Comme l'avaient écrit les rapporteurs dans leur rapport sur le projet de loi de finances pour 2023, la logique d'appels à projet conduit à alourdir la charge d'ingénierie des associations alors même qu'elles exercent déjà dans un contexte très tendu. Ce sont au contraire les situations où l'attribution des fonds se fait en dialogue de gestion que les associations semblent plébisciter.

De même, les acteurs associatifs ont relevé l'inadéquation de ce programme avec les besoins conjoncturels très forts du secteur : de l'avis général - et aux yeux des rapporteurs spéciaux - il s'agit là d'une initiative louable et positive pour transformer structurellement et sur le long-terme l'offre d'aide alimentaire, mais inadapté pour répondre à l'urgence, ne serait-ce que parce que les produits « bio » et locaux sont chers - a fortiori en période de forte inflation.

c) Un renforcement du soutien aux associations, qui doit être rapidement mis en oeuvre, apparaît à nouveau nécessaire

Les rapporteurs spéciaux réitèrent donc leurs recommandation de l'année précédente : il serait préférable d'utiliser ces nouveaux moyens de façon pragmatique, sur le modèle de l'enveloppe prévue par la première loi de finances rectificative pour 2022, pour soutenir directement le fonctionnement des associations et leurs projets déjà existants.

La loi de finances rectificative du 16 août 2022 avait en effet ouvert, sur proposition de la commission des finances du Sénat, 40 millions d'euros de crédits supplémentaires pour compenser les associations des marchés infructueux intervenus et pour les soutenir financièrement face à la hausse des prix.

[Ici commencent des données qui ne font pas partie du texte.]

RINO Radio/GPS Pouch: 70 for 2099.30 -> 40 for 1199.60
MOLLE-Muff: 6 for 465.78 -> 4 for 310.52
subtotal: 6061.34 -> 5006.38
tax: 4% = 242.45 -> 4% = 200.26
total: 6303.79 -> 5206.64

Cette enveloppe a été répartie entre un volet national de 28,5 millions d'euros, destiné à compenser les lots infructueux pour les têtes de réseau, et un volet local de 11,5 millions d'euros géré par les services déconcentrés pour soutenir localement le tissu associatif local.

Les rapporteurs spéciaux considèrent que face à la situation inextricable des associations, ayant même amené une enseigne emblématique, les Restos du Coeur, à prévoir des restrictions inédites des critères d'éligibilité à leur aide alimentaire, il revient à l'État de trancher le noeud gordien.

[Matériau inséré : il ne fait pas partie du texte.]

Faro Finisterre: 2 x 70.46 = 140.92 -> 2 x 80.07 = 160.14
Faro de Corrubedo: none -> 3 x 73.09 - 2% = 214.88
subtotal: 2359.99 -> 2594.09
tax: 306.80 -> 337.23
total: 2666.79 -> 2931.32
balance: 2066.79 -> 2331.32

L'administration, entendue par les rapporteurs spéciaux, a elle-même convenu qu'au vu des consommations constatées précédemment, le niveau du financement actuel de l'aide alimentaire était insuffisant.


* 21 « Aide alimentaire : un dispositif vital, un financement menacé ? Un modèle associatif fondé sur le bénévolat à préserver », rapport d'information d'Arnaud Bazin et Éric Bocquet, fait au nom de la commission des finances du Sénat octobre 2018.